O alferes soluça, debulha-se em lágrimas: “…Desculpe, senhora enfermeira, desculpe…”.
E as lágrimas continuavam correndo livremente pelo seu rosto. E a narradora despe a alma, sente-se tocada pelos militares de Gadamael terem visto que ela também sentira um profundo desgosto pela morte do seu capitão:

“E reparei que houve neles um sentimento de gratidão, não apenas por ter ajudado a compor e a dar dignidade ao cadáver, mas também por me ter disposto a assumir a responsabilidade de fazer aquilo que, e eles sabiam-no, as normas não permitiam. Naqueles momentos em que percorremos a distância entre a improvisada morgue e a pista, todos os militares e eu própria nos sentimos envolvidos pela mesma emoção, como se um invisível abraço de partilha e aconchego nos unisse nesse pesado episódio. Depois descolámos em direção à nossa Base, informando o piloto que o ferido tinha morrido. Tocou-me e comoveu-me muito a admirável atitude da guarnição de Gadamael-Porto. Foi tal o apreço por aquele gesto que ainda hoje, ao descrevê-lo me comovo ao lembrar tão elevados sentimentos que aqueles militares demonstraram em relação ao seu comandante”.

De tudo encontramos nestes relatos: guerrilheiros agradecidos, reconhecimentos de civis, alguém que pede o último cigarro, enfermeiras feitas madrinhas de guerra.
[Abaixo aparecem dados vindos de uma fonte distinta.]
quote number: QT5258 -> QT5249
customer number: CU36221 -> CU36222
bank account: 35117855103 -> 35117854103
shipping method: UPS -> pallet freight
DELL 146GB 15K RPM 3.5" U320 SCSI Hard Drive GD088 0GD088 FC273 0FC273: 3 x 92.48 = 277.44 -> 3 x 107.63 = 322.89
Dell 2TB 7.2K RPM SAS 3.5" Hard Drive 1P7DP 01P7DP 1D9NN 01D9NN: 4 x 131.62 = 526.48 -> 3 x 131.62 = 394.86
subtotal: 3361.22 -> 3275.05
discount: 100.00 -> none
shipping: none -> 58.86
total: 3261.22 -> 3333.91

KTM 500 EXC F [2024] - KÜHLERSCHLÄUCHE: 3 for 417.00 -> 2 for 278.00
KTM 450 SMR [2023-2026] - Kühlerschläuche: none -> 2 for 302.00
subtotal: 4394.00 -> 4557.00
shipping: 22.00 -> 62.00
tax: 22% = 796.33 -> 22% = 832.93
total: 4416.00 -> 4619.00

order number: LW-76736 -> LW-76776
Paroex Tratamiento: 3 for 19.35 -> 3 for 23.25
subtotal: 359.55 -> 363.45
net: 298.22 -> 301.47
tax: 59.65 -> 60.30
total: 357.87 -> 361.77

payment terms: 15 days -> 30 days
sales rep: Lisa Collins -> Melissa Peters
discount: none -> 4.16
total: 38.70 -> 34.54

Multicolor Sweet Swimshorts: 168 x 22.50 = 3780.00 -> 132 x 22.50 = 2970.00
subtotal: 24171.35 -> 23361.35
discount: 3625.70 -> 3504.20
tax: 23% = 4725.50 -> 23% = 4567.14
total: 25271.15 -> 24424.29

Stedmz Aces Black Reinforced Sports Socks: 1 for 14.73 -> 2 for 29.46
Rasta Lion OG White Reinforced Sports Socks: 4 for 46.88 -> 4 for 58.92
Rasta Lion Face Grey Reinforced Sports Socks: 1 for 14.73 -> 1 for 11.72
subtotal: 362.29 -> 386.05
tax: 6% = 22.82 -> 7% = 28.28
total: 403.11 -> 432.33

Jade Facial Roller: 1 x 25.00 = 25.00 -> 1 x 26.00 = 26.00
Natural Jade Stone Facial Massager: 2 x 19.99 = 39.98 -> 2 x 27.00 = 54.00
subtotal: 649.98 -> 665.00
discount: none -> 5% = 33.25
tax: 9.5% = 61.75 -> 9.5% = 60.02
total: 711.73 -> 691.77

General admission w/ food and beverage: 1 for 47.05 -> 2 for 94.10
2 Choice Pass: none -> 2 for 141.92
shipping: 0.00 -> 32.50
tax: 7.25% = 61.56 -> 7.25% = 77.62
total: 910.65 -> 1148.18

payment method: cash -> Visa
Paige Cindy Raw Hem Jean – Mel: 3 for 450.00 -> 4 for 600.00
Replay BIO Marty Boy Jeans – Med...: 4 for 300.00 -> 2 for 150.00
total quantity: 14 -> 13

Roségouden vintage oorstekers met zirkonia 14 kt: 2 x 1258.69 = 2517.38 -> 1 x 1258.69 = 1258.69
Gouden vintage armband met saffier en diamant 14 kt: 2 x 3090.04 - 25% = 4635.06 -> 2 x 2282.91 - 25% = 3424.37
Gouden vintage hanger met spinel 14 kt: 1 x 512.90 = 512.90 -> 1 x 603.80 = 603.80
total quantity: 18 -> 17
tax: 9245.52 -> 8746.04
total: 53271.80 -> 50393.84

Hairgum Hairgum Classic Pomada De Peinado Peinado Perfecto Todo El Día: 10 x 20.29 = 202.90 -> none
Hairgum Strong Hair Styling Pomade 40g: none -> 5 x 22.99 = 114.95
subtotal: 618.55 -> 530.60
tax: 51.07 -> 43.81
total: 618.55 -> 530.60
O prefácio do professor Adriano Moreira vem à altura deste monumental trabalho sobre as enfermeiras paraquedistas: 
 
“No caso português, esta iniciativa levou à criação das Enfermeiras Paraquedistas, devida ao general Kaúlza de Arrigada, ainda teve que vencer a resistência cultural que se traduzia em que nem Jefferson, na Declaração de Filadélfia, conseguiu eliminar, que era a condição separada, jurídica e socialmente inferior, das mulheres. A sua persistência conseguiu vencer, e certamente foi uma iluminação coletiva da Nação em armas, verificar a resposta decidida, corajosa, exemplar, das voluntárias que entraram na história por direito, não apenas pelo contingente, mas individualizadas, orientadas pelo saber de que cada ser socorrido, em condições inesperadas de risco e de também escassos recursos, é um fenómeno que não se repete na história da humanidade”.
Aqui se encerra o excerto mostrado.